Task => In the entries that follow, the line with "suggest microvascular dysfunction35." opens the range and the line with "- Retinal Vascular" closes it; repeat that range exactly, both lines included.

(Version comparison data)
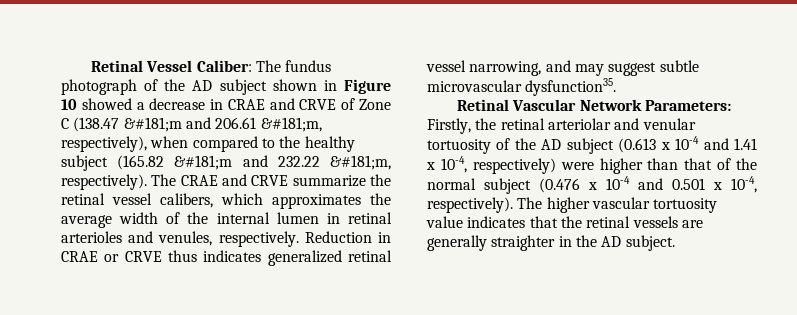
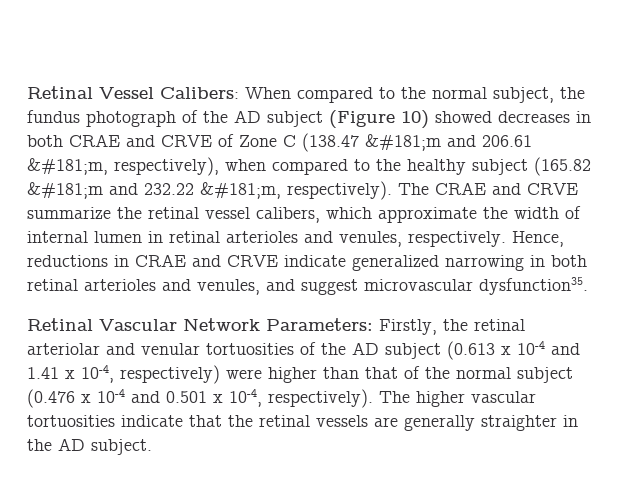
- Retinal Vessel Caliber: The fundus photograph of the AD subject shown in Figure 10 showed a decrease in CRAE and CRVE of Zone C (138.47 &#181;m and 206.61 &#181;m, respectively), when compared to the healthy subject (165.82 &#181;m and 232.22 &#181;m, respectively).
+ Retinal Vessel Calibers: When compared to the normal subject, the fundus photograph of the AD subject (Figure 10) showed decreases in both CRAE and CRVE of Zone C (138.47 &#181;m and 206.61 &#181;m, respectively), when compared to the healthy subject (165.82 &#181;m and 232.22 &#181;m, respectively).
- The CRAE and CRVE summarize the retinal vessel calibers, which approximates the average width of the internal lumen in retinal arterioles and venules, respectively.
+ The CRAE and CRVE summarize the retinal vessel calibers, which approximate the width of internal lumen in retinal arterioles and venules, respectively.
- Reduction in CRAE or CRVE thus indicates generalized retinal vessel narrowing, and may suggest subtle microvascular dysfunction35.
+ Hence, reductions in CRAE and CRVE indicate generalized narrowing in both retinal arterioles and venules, and suggest microvascular dysfunction35.
- Retinal Vascular Network Parameters: Firstly, the retinal arteriolar and venular tortuosity of the AD subject (0.613 x 10-4 and 1.41 x 10-4, respectively) were higher than that of the normal subject (0.476 x 10-4 and 0.501 x 10-4, respectively).
+ Retinal Vascular Network Parameters: Firstly, the retinal arteriolar and venular tortuosities of the AD subject (0.613 x 10-4 and 1.41 x 10-4, respectively) were higher than that of the normal subject (0.476 x 10-4 and 0.501 x 10-4, respectively).
- The higher vascular tortuosity value indicates that the retinal vessels are generally straighter in the AD subject.
+ The higher vascular tortuosities indicate that the retinal vessels are generally straighter in the AD subject.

Result for this exercise =>
+ Hence, reductions in CRAE and CRVE indicate generalized narrowing in both retinal arterioles and venules, and suggest microvascular dysfunction35.
- Retinal Vascular Network Parameters: Firstly, the retinal arteriolar and venular tortuosity of the AD subject (0.613 x 10-4 and 1.41 x 10-4, respectively) were higher than that of the normal subject (0.476 x 10-4 and 0.501 x 10-4, respectively).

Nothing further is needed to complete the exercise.